In this paper, the wireless sensor network is abstracted as the connected graph G (V, E), where V denotes the sensor node set, |V| = N denotes the number of sensor nodes, and E denotes the communication link of the sensor nodes [25].

In this chapter, all the nodes are classified into three types: Base Station (BS), Aggregator Node (AN) and Leaf Node (LN), where BS is located at the top of the tree-type aggregation network, the aggregator node and the leaf node are distributed at the bottom of the network, The leaf node is only responsible for collecting the data and passing it to the aggregator nodes. The aggregator nodes aggregate these data slices into a new packet and pass the new packet to the BS node. The BS node obtains the final data aggregation result. So we define the data aggregation function as follow [26, 27]:

$${\text{y}}({\text{t}}) = {\text{f}}\left( {{\text{d}}_{1} ({\text{t}}) + {\text{d}}_{2} ({\text{t}}) + \cdots + {\text{d}}_{\text{i}} ({\text{t}})} \right)\quad ({\text{i}} = 1,2, \ldots ,{\text{N}})$$
(4.3)

In the function, di(t) represents the data collected by node i at time t (as is shown in Fig. 1). There are many typical data aggregation functions, such as count, average, max, min, etc. can be simplified to sum function, so we use the sum function:

$$y(t)\sum\limits_{i = 1}^{N} {d_{i} (t)} ,$$
(4.4)

as the research object in this article.

Fig. 1
figure 1

Data aggregation sum function diagram

  1. 1.

    The phase of building the data aggregation tree

    1. (a)

      The BS node broadcasts the “hello” message to the nodes at network lower level to recruit the child nodes. After receiving the “hello” message, any nodes can send the “join_request” message to the sender to apply as its child node. If the node already has a parent node, it will not reply.
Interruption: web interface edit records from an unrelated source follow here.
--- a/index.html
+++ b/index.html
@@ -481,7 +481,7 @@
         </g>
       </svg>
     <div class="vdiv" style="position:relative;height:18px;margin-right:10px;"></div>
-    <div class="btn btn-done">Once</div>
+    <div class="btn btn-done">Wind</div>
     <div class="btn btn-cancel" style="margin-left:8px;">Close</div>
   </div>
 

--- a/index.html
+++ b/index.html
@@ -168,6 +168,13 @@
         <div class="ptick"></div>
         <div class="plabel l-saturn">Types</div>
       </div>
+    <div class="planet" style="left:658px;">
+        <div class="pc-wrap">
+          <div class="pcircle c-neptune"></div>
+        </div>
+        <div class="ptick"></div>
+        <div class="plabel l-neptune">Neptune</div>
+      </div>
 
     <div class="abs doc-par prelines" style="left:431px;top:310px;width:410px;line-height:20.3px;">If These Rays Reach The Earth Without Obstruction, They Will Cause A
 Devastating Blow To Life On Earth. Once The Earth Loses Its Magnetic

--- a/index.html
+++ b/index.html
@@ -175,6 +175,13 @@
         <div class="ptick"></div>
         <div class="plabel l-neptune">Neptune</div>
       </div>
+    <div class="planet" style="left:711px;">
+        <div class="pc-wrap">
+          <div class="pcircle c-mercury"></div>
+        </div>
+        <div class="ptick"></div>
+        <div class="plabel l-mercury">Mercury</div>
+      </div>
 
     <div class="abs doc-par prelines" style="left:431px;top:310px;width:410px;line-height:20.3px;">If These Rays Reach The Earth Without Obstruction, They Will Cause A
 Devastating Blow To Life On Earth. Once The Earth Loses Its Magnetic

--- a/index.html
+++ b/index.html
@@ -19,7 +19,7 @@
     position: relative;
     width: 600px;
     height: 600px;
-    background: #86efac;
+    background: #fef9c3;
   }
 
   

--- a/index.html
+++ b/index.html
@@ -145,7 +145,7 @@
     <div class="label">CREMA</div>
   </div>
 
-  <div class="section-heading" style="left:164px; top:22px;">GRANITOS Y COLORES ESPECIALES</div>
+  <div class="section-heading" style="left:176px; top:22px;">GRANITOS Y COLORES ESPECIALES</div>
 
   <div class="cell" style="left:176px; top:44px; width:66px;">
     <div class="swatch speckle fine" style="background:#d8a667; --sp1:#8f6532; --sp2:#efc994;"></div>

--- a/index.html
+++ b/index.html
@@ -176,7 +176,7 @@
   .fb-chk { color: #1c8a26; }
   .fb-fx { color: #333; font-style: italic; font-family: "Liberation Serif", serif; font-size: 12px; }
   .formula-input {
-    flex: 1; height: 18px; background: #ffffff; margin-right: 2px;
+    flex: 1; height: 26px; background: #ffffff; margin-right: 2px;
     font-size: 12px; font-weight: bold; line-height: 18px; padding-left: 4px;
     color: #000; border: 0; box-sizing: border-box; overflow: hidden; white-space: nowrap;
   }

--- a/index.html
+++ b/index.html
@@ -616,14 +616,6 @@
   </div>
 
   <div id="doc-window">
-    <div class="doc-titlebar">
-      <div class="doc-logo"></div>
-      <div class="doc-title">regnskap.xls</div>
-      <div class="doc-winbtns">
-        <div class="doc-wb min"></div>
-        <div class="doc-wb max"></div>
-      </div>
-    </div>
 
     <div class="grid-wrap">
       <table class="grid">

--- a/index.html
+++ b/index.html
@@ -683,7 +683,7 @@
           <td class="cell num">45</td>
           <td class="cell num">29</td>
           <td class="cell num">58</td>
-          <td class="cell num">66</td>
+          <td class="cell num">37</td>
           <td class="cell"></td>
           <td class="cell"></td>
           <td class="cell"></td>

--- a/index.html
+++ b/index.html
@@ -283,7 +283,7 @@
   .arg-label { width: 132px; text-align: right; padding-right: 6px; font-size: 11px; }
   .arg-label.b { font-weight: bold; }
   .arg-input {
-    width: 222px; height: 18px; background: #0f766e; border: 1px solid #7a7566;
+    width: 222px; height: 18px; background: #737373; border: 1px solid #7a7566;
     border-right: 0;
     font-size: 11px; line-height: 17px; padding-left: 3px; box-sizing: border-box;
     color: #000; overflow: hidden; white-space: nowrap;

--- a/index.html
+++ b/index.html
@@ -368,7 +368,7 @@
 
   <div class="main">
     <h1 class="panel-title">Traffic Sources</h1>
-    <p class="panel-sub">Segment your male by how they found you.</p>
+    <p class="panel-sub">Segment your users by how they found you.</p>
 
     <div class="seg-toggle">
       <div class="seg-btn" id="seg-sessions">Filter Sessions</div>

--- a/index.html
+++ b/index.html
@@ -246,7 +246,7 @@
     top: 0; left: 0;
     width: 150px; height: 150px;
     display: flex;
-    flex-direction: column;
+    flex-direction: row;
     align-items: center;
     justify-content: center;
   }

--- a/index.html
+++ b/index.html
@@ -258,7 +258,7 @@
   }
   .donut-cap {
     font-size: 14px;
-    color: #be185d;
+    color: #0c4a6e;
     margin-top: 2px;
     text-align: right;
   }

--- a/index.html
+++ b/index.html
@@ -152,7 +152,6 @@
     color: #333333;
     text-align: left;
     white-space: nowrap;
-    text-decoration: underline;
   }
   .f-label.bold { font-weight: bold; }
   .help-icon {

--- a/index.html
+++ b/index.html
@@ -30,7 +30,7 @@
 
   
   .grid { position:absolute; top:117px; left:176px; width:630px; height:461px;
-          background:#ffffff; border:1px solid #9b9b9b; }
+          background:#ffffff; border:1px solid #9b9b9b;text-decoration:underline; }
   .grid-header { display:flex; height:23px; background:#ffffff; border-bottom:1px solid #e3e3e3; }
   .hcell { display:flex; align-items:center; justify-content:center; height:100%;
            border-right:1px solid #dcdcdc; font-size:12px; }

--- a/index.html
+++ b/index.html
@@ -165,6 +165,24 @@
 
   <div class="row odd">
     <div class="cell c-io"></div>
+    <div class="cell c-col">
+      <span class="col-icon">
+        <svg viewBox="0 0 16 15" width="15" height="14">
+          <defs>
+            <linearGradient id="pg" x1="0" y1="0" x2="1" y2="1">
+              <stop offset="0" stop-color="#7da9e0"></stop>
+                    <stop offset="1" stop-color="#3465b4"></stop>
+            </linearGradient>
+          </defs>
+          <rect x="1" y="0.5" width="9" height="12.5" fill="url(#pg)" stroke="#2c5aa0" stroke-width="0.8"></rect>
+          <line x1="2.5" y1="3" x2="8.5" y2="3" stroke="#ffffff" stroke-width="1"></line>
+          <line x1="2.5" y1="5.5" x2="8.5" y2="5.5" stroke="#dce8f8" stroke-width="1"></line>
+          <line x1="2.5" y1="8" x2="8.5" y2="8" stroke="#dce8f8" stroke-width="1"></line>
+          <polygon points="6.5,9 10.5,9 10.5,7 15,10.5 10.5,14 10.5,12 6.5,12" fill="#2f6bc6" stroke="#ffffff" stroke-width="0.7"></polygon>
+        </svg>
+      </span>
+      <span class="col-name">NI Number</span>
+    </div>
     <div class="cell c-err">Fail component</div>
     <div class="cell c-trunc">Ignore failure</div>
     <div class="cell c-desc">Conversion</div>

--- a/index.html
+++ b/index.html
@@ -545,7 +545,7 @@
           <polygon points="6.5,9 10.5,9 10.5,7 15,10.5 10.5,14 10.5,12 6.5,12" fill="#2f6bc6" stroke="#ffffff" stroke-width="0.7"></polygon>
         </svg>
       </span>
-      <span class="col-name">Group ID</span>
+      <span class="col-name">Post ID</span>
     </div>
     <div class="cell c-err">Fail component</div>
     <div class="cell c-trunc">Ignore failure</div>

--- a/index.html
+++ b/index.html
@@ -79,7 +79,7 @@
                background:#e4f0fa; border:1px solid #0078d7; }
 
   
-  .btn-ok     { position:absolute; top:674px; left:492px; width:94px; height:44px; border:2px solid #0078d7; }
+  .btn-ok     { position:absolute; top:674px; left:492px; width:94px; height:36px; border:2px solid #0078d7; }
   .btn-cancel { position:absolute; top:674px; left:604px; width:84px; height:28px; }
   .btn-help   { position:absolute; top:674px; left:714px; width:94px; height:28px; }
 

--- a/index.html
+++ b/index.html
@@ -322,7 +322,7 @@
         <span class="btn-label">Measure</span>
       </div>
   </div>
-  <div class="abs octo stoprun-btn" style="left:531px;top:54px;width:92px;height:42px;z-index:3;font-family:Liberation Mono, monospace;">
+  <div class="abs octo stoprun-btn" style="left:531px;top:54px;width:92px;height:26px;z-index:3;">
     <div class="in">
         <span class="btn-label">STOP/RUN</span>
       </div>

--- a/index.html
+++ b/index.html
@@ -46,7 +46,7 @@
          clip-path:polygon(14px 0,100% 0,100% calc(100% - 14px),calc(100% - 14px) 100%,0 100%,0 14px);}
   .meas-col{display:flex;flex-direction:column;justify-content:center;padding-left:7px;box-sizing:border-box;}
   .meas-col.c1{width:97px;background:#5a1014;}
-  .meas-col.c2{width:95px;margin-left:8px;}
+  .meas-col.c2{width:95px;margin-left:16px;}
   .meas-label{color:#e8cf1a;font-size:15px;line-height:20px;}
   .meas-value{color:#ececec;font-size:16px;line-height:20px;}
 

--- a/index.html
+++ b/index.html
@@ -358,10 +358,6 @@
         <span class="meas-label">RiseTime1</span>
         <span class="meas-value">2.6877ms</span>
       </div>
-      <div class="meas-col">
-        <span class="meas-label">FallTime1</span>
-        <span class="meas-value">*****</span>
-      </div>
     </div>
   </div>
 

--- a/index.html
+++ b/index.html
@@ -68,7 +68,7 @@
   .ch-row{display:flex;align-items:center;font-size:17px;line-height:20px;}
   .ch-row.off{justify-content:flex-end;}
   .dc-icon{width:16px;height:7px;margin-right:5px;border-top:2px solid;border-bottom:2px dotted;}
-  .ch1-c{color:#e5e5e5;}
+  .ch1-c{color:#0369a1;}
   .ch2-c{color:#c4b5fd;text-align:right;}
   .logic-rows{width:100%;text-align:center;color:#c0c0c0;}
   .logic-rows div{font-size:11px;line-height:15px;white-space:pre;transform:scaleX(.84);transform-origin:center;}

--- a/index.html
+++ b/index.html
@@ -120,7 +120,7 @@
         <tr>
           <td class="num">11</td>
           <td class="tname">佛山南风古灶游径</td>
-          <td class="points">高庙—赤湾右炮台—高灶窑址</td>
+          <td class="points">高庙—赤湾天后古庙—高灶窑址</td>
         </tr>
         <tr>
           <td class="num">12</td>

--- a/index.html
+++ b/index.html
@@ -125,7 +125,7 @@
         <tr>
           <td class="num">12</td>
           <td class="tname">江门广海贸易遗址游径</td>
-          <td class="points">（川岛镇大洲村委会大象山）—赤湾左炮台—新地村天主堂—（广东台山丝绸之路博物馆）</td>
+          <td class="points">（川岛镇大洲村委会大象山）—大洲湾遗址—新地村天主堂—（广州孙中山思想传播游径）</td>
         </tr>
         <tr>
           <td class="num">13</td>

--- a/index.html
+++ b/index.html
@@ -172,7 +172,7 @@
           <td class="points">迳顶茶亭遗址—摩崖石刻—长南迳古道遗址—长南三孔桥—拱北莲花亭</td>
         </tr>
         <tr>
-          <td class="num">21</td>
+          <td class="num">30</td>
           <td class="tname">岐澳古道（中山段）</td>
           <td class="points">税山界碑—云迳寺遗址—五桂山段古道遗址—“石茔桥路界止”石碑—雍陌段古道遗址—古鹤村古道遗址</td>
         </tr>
If a node receives many “hello” messages at the same time, it will randomly select a sender to reply the “join_request” message to become the child node of the sender node. Then the sender acknowledges its node relationship after receiving the “join_accept message”.

    2. (b)

      The system given value Pa determines the probability that any node becomes the aggregator node in the network. Assuming that the total number of nodes is N in the network, so the number of aggregator nodes is N * Pa, the number of other N*(1 − Pa) node are leaf nodes. The aggregator nodes continue to broadcast the “hello” message to the lower neighbor node to recruit the child nodes. When the recruiting behaviors are over in the network, the construction of the data aggregation tree is complete [28,29,30].

  2. 2.

    The data slicing phase

The sensor node dynamically slice the collected original data depending on the degree of \(\sigma^{2}\), encrypt these data slices through the shared keys, then send these data slices to their neighbor nodes. We can see from Fig. 2.

Fig. 2
figure 2

Data slicing

  1. 3.

    The data mixing phase

The sensor node decrypts the received data slices and mixes them with its previous retaining raw slice to generate a new packet. Ab is the new packet after the mixed calculation of node b, Ub is the nodes set which send slice to node b,rab represents the number of slice. The data slices mixed operation function is defined as:

$$A_{b} = \sum\limits_{{a \in U_{b} }} {r_{ab} } .$$
(4.5)

We can see from Fig. 3

Fig. 3
figure 3

Data mixing

  1. 4.

    The data aggregation phase

After the aggregator nodes accept all data slices sent by their child nodes. The aggregator nodes decrypt the slices and then perform the aggregation operation, after encrypting the aggregation result and pass it to the base station. When all the mixed data arrives at the base station, the base station decrypts these mixed data with the shared key and obtains the final data aggregation result. We can see from Fig. 4.

Fig. 4
figure 4

Data aggregation

We can see the whole process of D-SMART algorithm process from Fig. 5.

Fig. 5
figure 5

D-SMART algorithm flow chart

We can see that after the construction of TAG tree, the sensor nodes start collect environment information in the preparing phase; Then, the sensor nodes evaluate the importance of information firstly, slice the data packet depending on the importance degree, mixing the slices into a new packet and aggregate the new packet.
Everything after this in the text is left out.